Segment Open

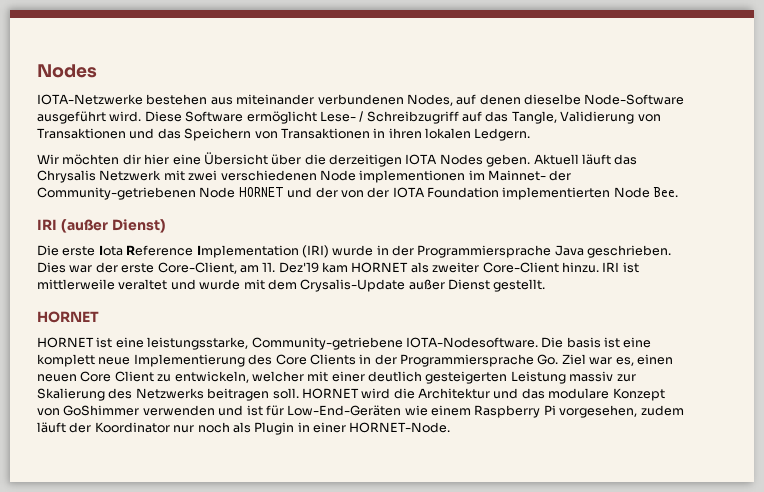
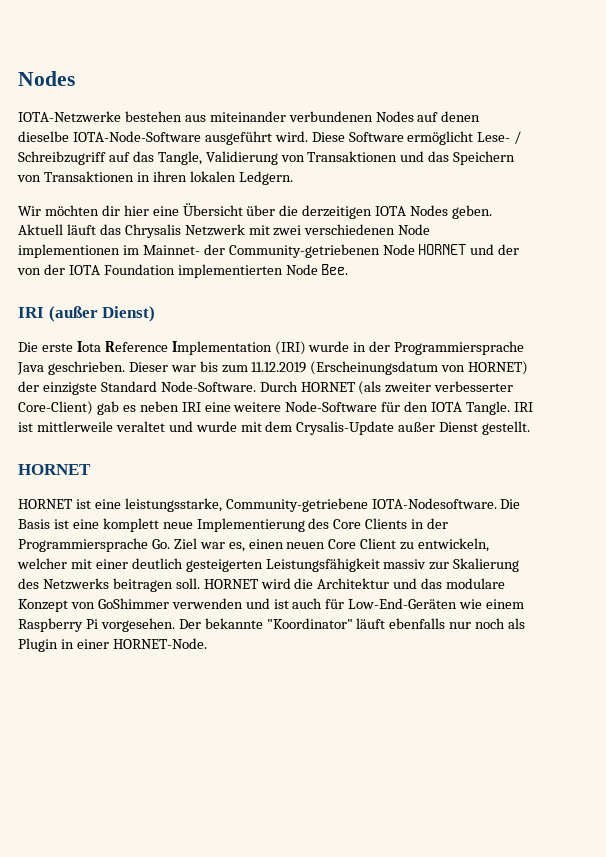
[406,94,453,106] Nodes, -> [375,111,414,122] Nodes
[584,94,685,105] Node-Software -> [72,131,201,142] IOTA-Node-Software
[37,262,599,274] Dies war der erste Core-Client, am 11. Dez'19 kam HORNET als zweiter Core-Client hinzu. -> [128,361,529,375] [18,381,514,395] [18,401,511,415] Dieser war bis zum 11.12.2019 (Erscheinungsdatum von HORNET) der einzigste Standard Node-Software. Durch HORNET (als zweiter verbesserter Core-Client) gab es neben IRI eine weitere Node-Software für den IOTA Tangle.
[566,337,601,348] basis -> [18,519,50,529] Basis
[510,371,566,384] Leistung -> [265,558,380,572] Leistungsfähigkeit
(263, 410) none -> [292,598,323,609] auch
[559,405,684,418] [37,422,170,433] vorgesehen, zudem läuft der Koordinator -> [100,618,446,632] vorgesehen. Der bekannte "Koordinator" läuft ebenfalls

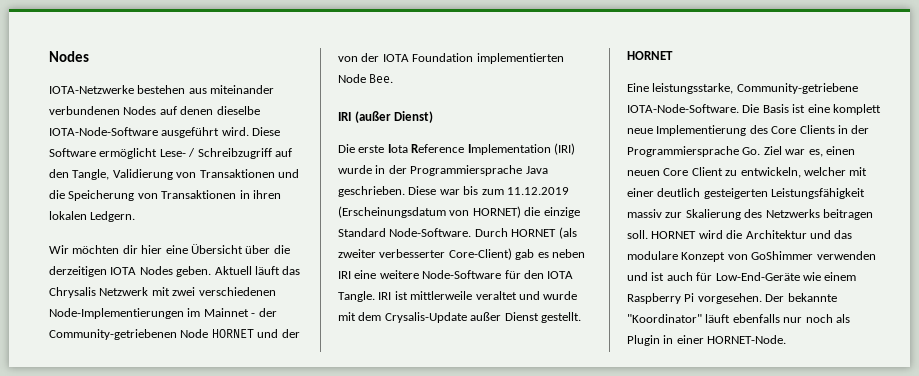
[132,151,154,162] das -> [49,169,69,178] den
[428,151,516,165] das Speichern -> [49,190,135,201] die Speicherung
[398,224,431,235] [18,244,200,258] Node implementionen im Mainnet- -> [49,308,256,319] Node-Implementierungen im Mainnet -
[128,362,168,372] Dieser -> [408,186,437,195] Diese
[18,381,97,395] der einzigste -> [524,207,580,218] die einzige
[18,499,121,509] HORNET ist eine -> [627,83,649,92] Eine
[371,498,497,509] IOTA-Nodesoftware. -> [627,104,739,113] IOTA-Node-Software.
[348,598,458,609] Low-End-Geräten -> [715,272,800,281] Low-End-Geräte

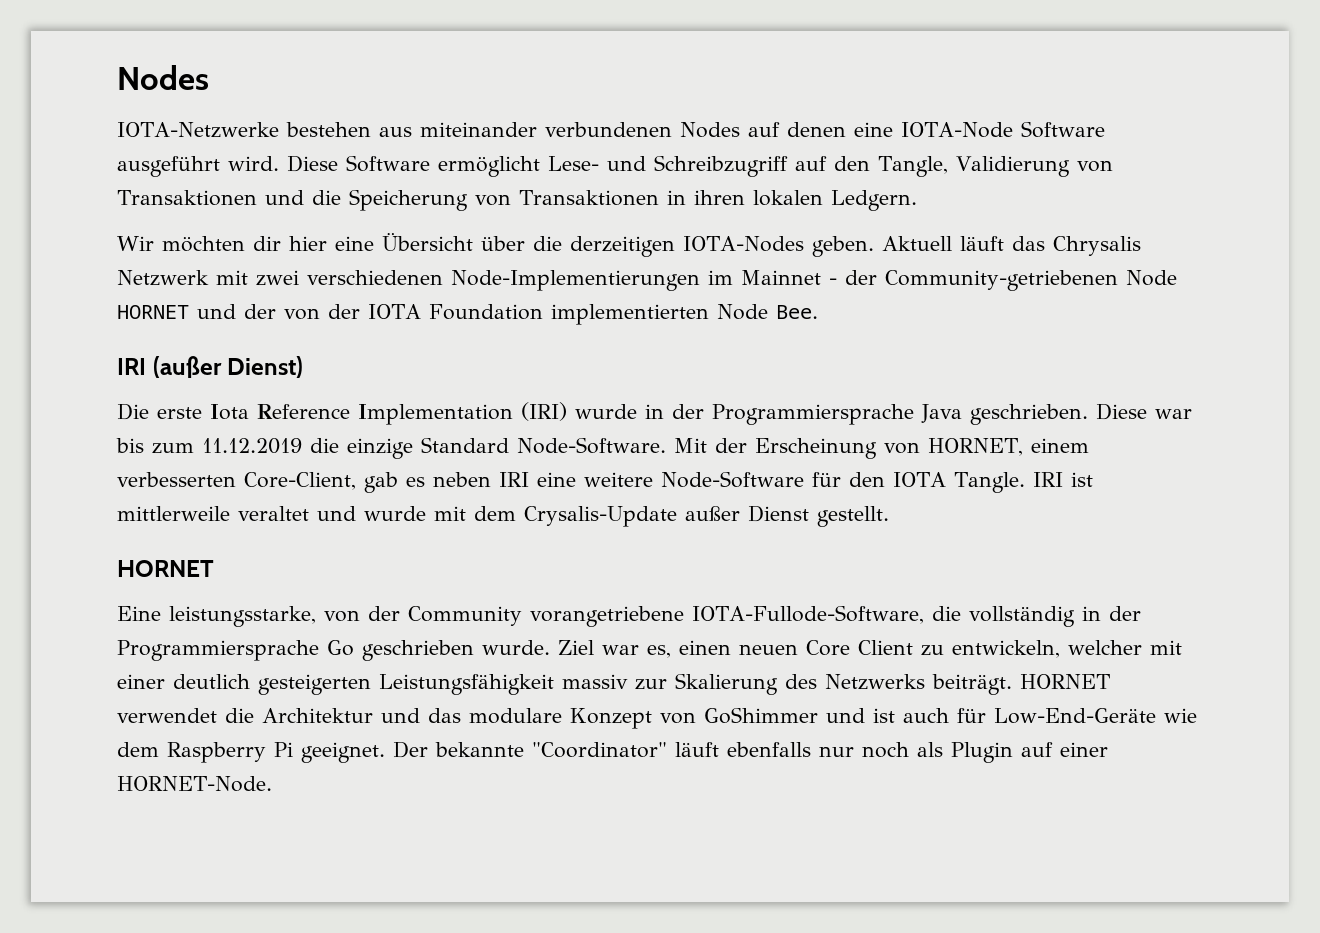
[216,106,260,115] [49,127,158,136] dieselbe IOTA-Node-Software -> [853,121,1105,138] eine IOTA-Node Software
[188,148,196,157] / -> [607,156,646,171] und
[110,266,173,275] IOTA Nodes -> [683,236,804,252] IOTA-Nodes
[338,206,521,218] (Erscheinungsdatum von HORNET) -> (302, 446) none
[474,227,577,239] [338,248,512,260] Durch HORNET (als zweiter verbesserter Core-Client) -> [674,438,1089,459] [117,472,356,490] Mit der Erscheinung von HORNET, einem verbesserten Core-Client,
[736,83,858,94] [627,104,881,115] [627,125,870,136] [627,146,761,157] Community-getriebene IOTA-Node-Software. Die Basis ist eine komplett neue Implementierung des Core Clients in der Programmiersprache Go. -> [324,605,1141,627] [117,640,550,661] von der Community vorangetriebene IOTA-Fullode-Software, die vollständig in der Programmiersprache Go geschrieben wurde.
[822,209,873,220] [627,230,723,239] beitragen soll. HORNET wird -> [932,674,1110,695] [117,708,217,723] beiträgt. HORNET verwendet
[816,251,876,260] verwenden -> (818, 715) none
[824,272,857,281] einem -> [117,742,159,757] dem
[697,293,762,304] vorgesehen. -> [301,742,385,763] geeignet.
[627,314,702,323] "Koordinator" -> [532,742,667,758] "Coordinator"
[663,335,674,344] in -> [1021,742,1053,757] auf

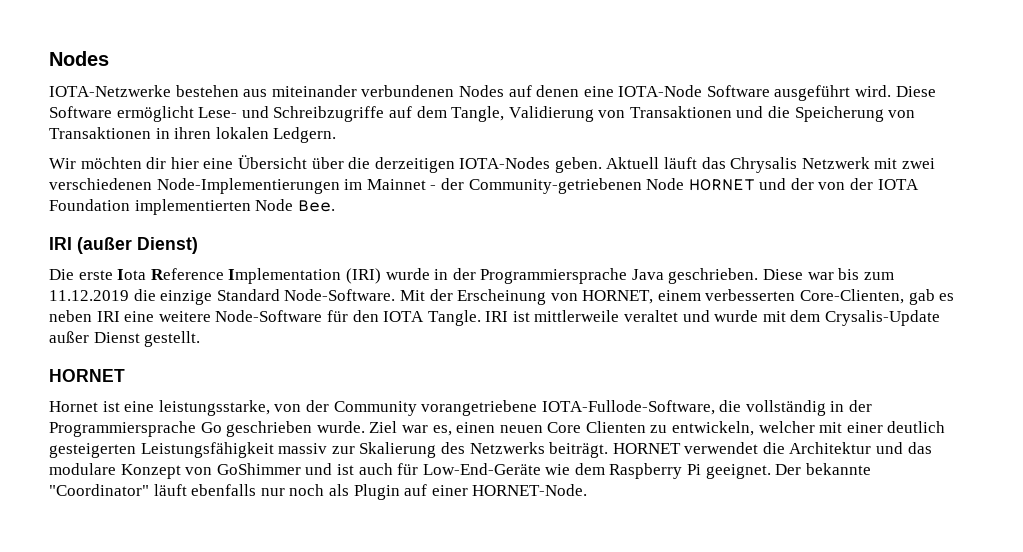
[654,155,870,177] Schreibzugriff auf den -> [273,106,447,122] Schreibzugriffe auf dem
[244,472,356,490] Core-Client, -> [800,289,905,304] Core-Clienten,
[117,606,161,621] Eine -> [49,401,155,412] Hornet ist eine
[858,640,913,655] Client -> [585,421,646,433] Clienten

Segment Closed

__Task goal__: Your copy should start at the line with "[822,209,873,220] [627,230,723,239] beitragen", stop at the last line of the listing above, match exactly, and contain no pictures.

__Written solution__:
[822,209,873,220] [627,230,723,239] beitragen soll. HORNET wird -> [932,674,1110,695] [117,708,217,723] beiträgt. HORNET verwendet
[816,251,876,260] verwenden -> (818, 715) none
[824,272,857,281] einem -> [117,742,159,757] dem
[697,293,762,304] vorgesehen. -> [301,742,385,763] geeignet.
[627,314,702,323] "Koordinator" -> [532,742,667,758] "Coordinator"
[663,335,674,344] in -> [1021,742,1053,757] auf

[654,155,870,177] Schreibzugriff auf den -> [273,106,447,122] Schreibzugriffe auf dem
[244,472,356,490] Core-Client, -> [800,289,905,304] Core-Clienten,
[117,606,161,621] Eine -> [49,401,155,412] Hornet ist eine
[858,640,913,655] Client -> [585,421,646,433] Clienten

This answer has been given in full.